§ **Exercise**: Output every entry exactly as written, skipping any pictures.

§ **Records for this task**:
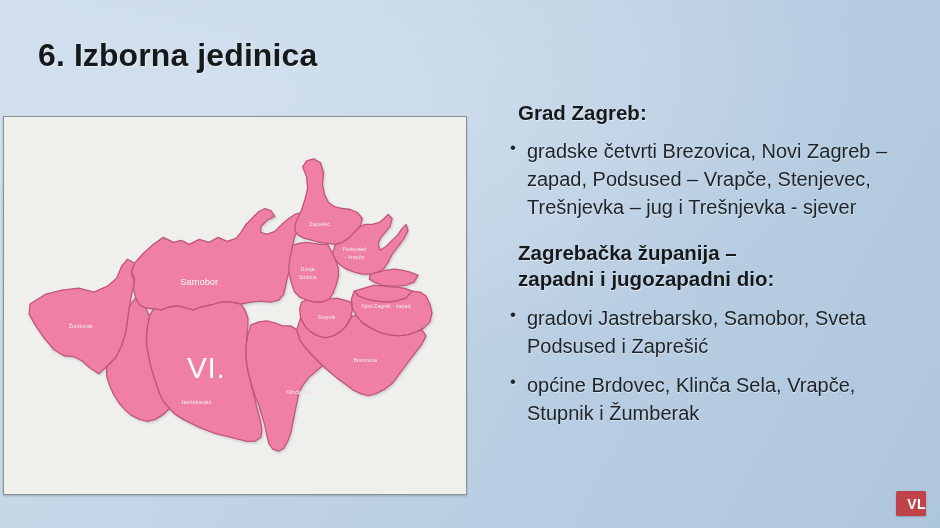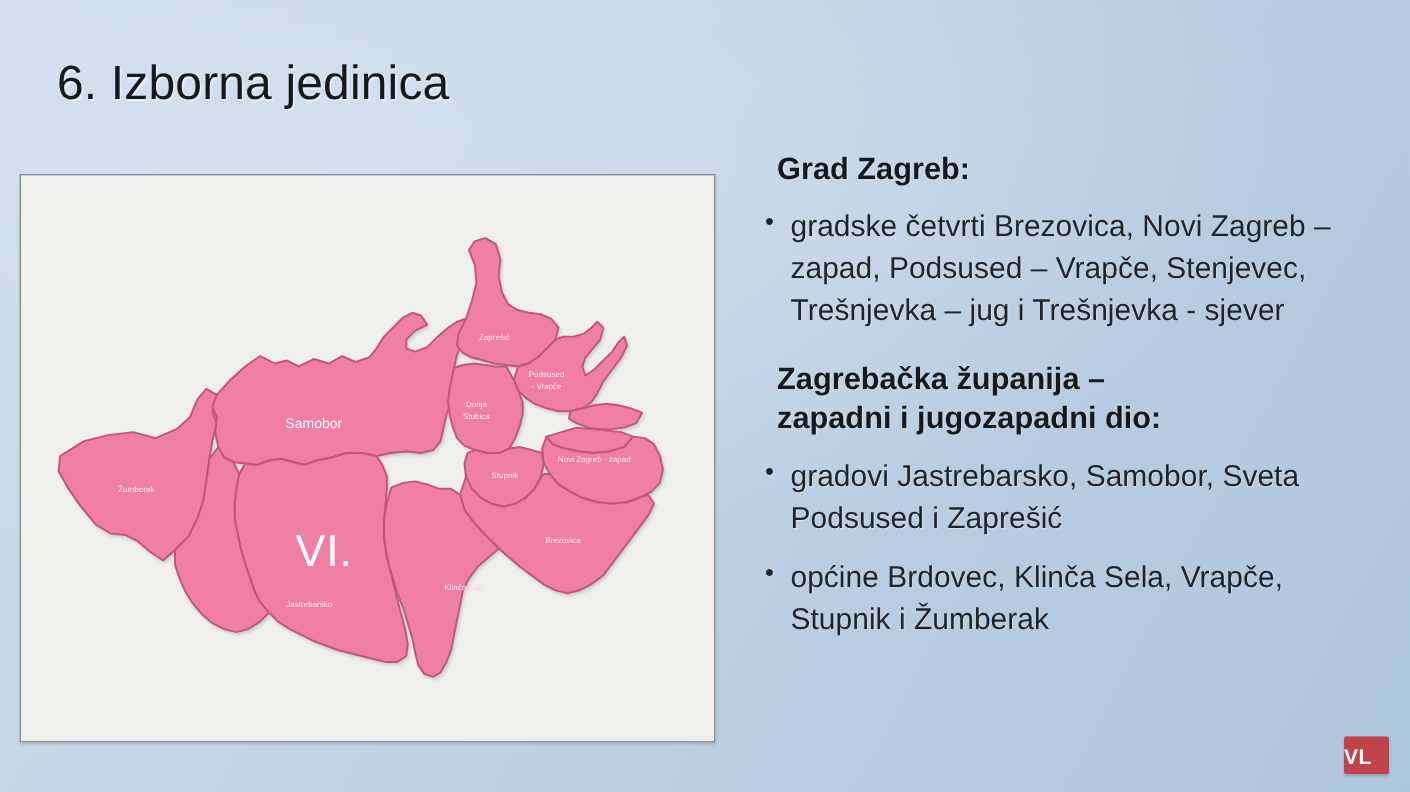--- a/index.html
+++ b/index.html
@@ -29,7 +29,7 @@
     left: 38px;
     top: 37px;
     font-size: 32px;
-    font-weight: normal;
+    font-weight: bold;
     color: #15191c;
     letter-spacing: 0.1px;
     text-shadow: 1px 1px 1px rgba(255,255,255,0.55);

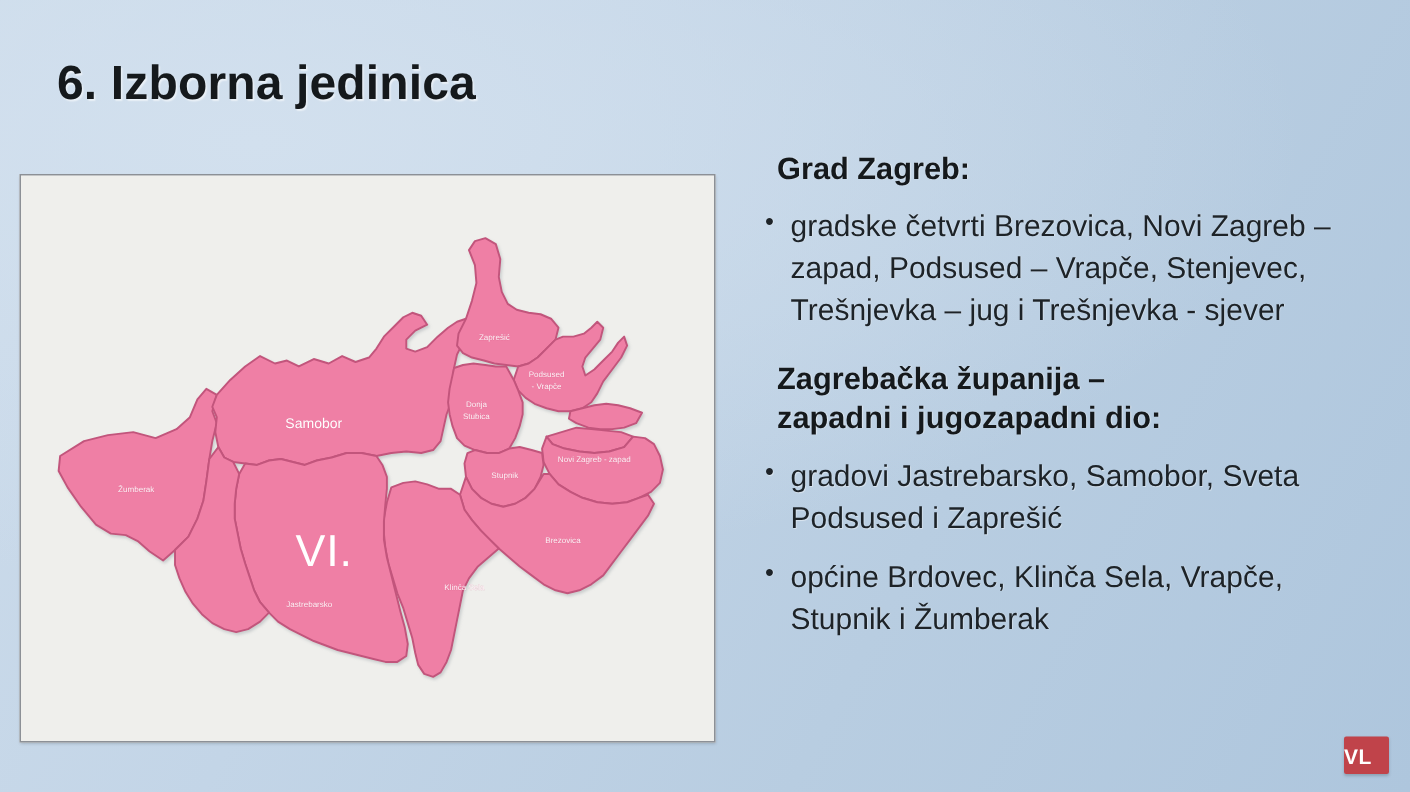--- a/index.html
+++ b/index.html
@@ -39,7 +39,7 @@
   
   #map-panel {
     position: absolute;
-    left: 13px;
+    left: 3px;
     top: 116px;
     width: 464px;
     height: 379px;

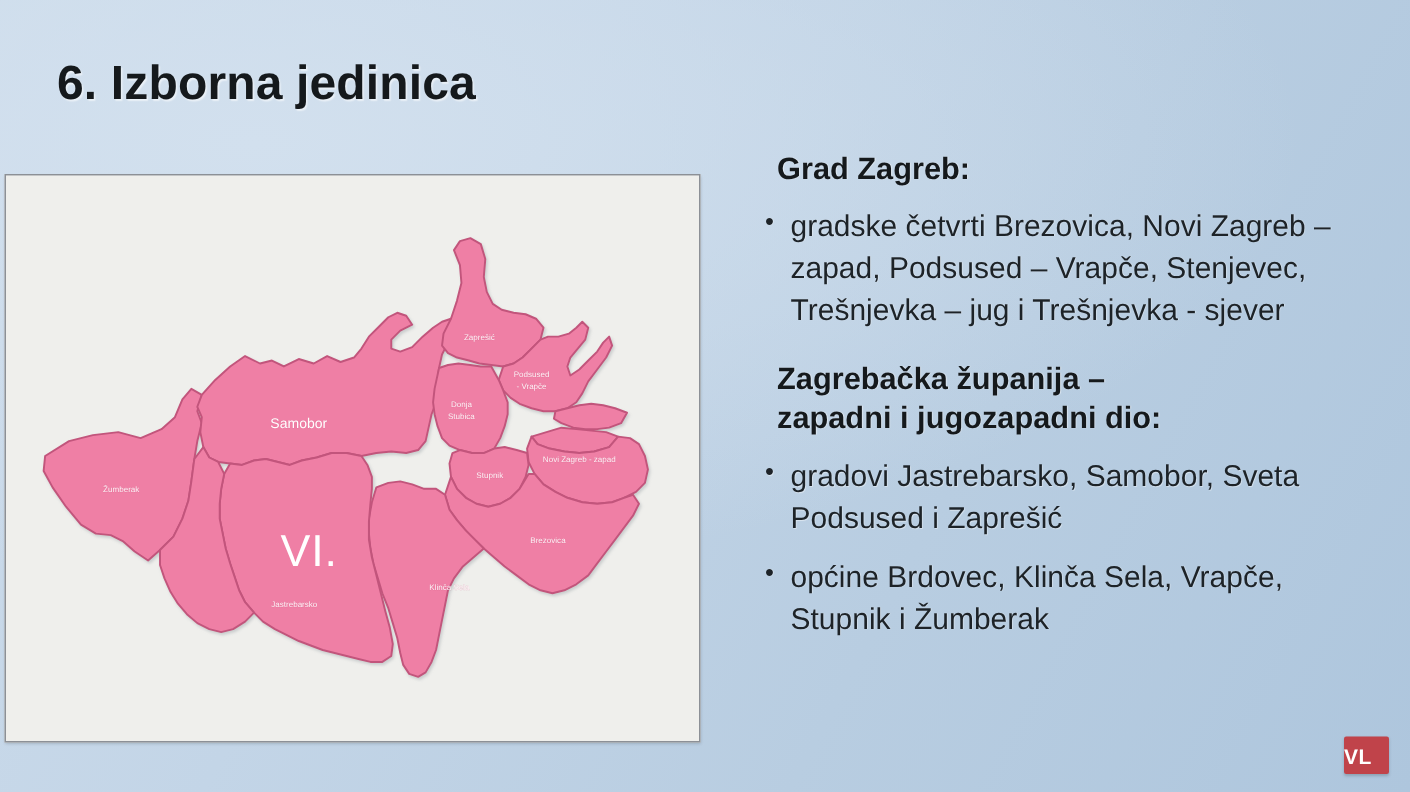--- a/index.html
+++ b/index.html
@@ -129,7 +129,7 @@
     border-radius: 1.5px;
     display: flex;
     align-items: center;
-    justify-content: flex-start;
+    justify-content: flex-end;
     box-shadow: 0 1px 2px rgba(40,50,60,0.25);
   }
   #watermark span {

§ **Written solution**:
--- a/index.html
+++ b/index.html
@@ -29,7 +29,7 @@
     left: 38px;
     top: 37px;
     font-size: 32px;
-    font-weight: normal;
+    font-weight: bold;
     color: #15191c;
     letter-spacing: 0.1px;
     text-shadow: 1px 1px 1px rgba(255,255,255,0.55);

--- a/index.html
+++ b/index.html
@@ -39,7 +39,7 @@
   
   #map-panel {
     position: absolute;
-    left: 13px;
+    left: 3px;
     top: 116px;
     width: 464px;
     height: 379px;

--- a/index.html
+++ b/index.html
@@ -129,7 +129,7 @@
     border-radius: 1.5px;
     display: flex;
     align-items: center;
-    justify-content: flex-start;
+    justify-content: flex-end;
     box-shadow: 0 1px 2px rgba(40,50,60,0.25);
   }
   #watermark span {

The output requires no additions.